**What needs to be done**
Everything in the listing below should be repeated exactly, apart from the pictures.

**Task material**
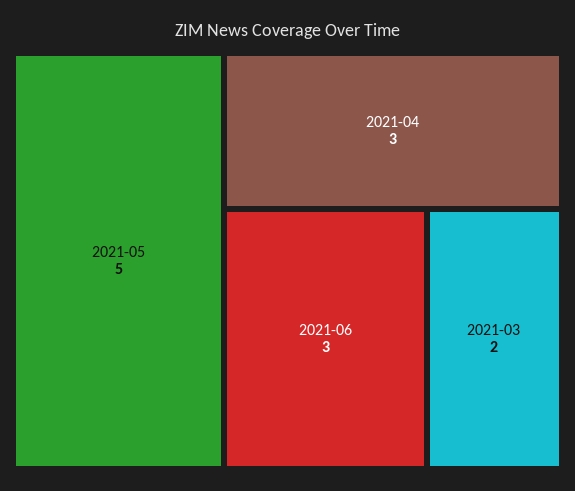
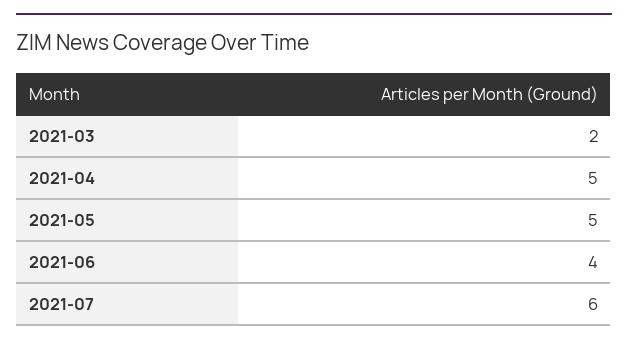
2021-04: 3 -> 5
2021-06: 3 -> 4
2021-07: none -> 6

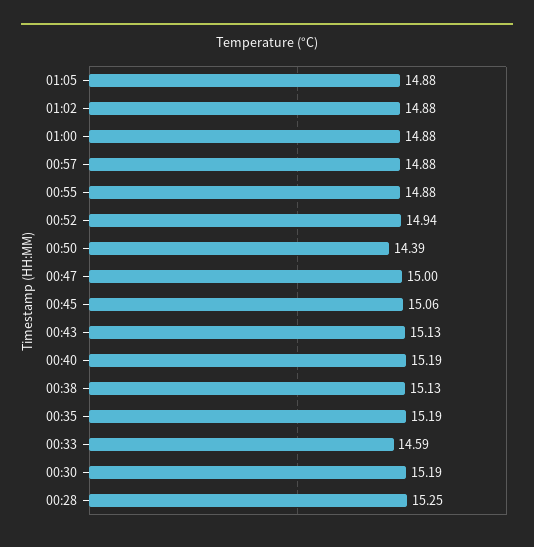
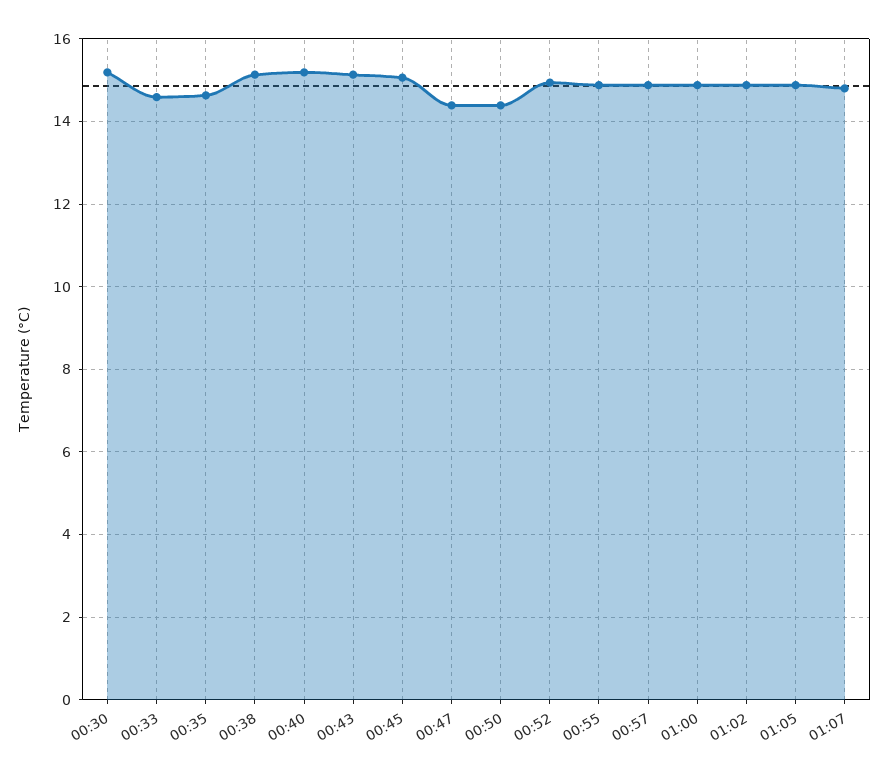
00:47: 15 -> 14.4
00:35: 15.19 -> 14.6
00:28: 15.25 -> none
01:07: none -> 14.8

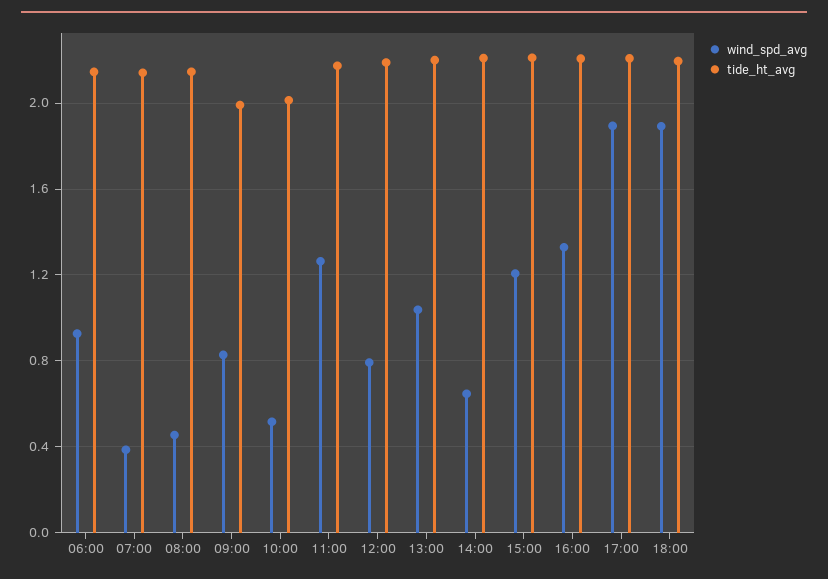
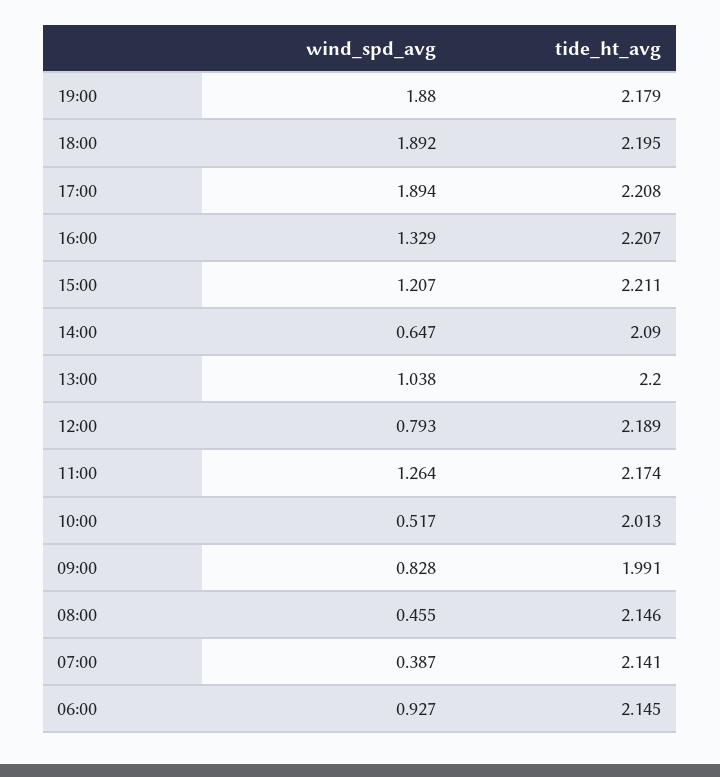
tide_ht_avg, 14:00: 2.2 -> 2.09
wind_spd_avg, 19:00: none -> 1.88
tide_ht_avg, 19:00: none -> 2.179

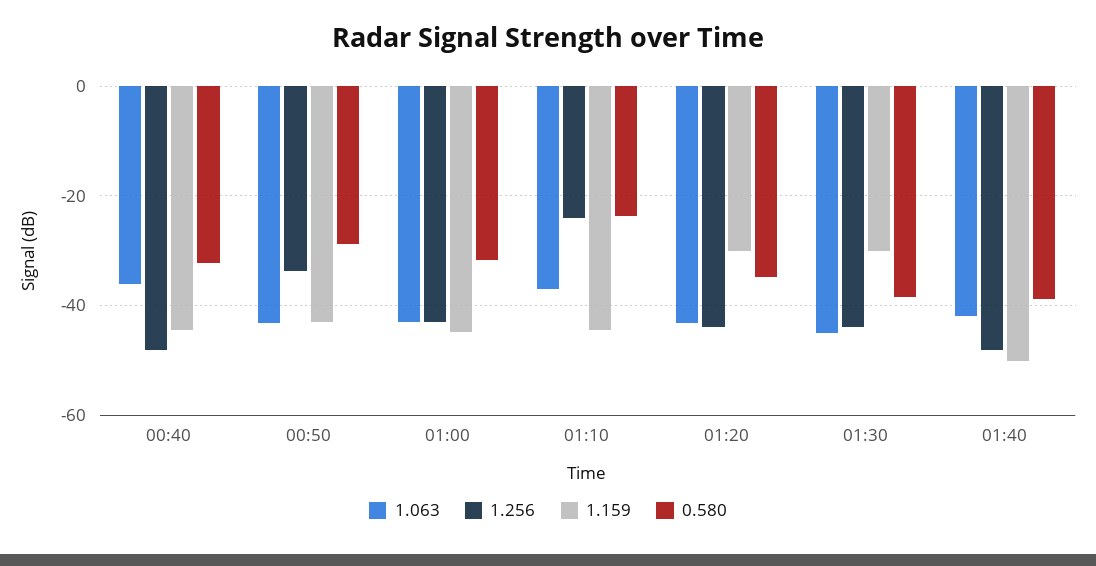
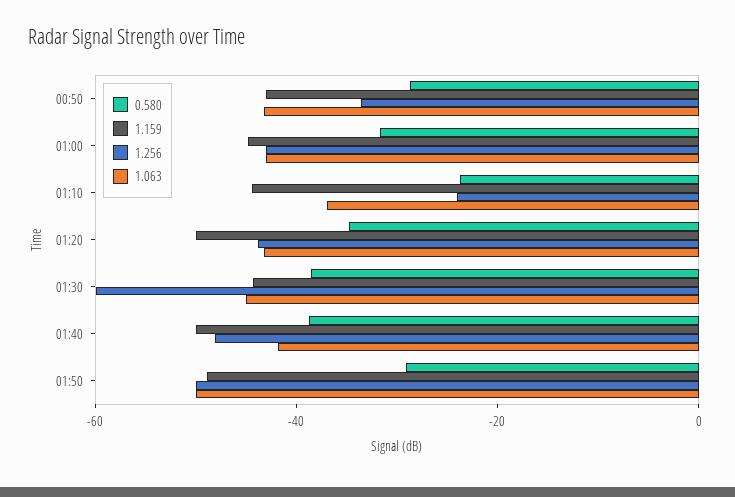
1.063, 00:40: -36 -> none
1.256, 00:40: -48 -> none
1.159, 00:40: -44 -> none
0.580, 00:40: -32 -> none
1.159, 01:20: -30 -> -50
1.256, 01:30: -44 -> -60
1.159, 01:30: -30 -> -45
0.580, 01:50: none -> -30
1.159, 01:50: none -> -50
1.256, 01:50: none -> -50
1.063, 01:50: none -> -50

**Written response**
2021-04: 3 -> 5
2021-06: 3 -> 4
2021-07: none -> 6

00:47: 15 -> 14.4
00:35: 15.19 -> 14.6
00:28: 15.25 -> none
01:07: none -> 14.8

tide_ht_avg, 14:00: 2.2 -> 2.09
wind_spd_avg, 19:00: none -> 1.88
tide_ht_avg, 19:00: none -> 2.179

1.063, 00:40: -36 -> none
1.256, 00:40: -48 -> none
1.159, 00:40: -44 -> none
0.580, 00:40: -32 -> none
1.159, 01:20: -30 -> -50
1.256, 01:30: -44 -> -60
1.159, 01:30: -30 -> -45
0.580, 01:50: none -> -30
1.159, 01:50: none -> -50
1.256, 01:50: none -> -50
1.063, 01:50: none -> -50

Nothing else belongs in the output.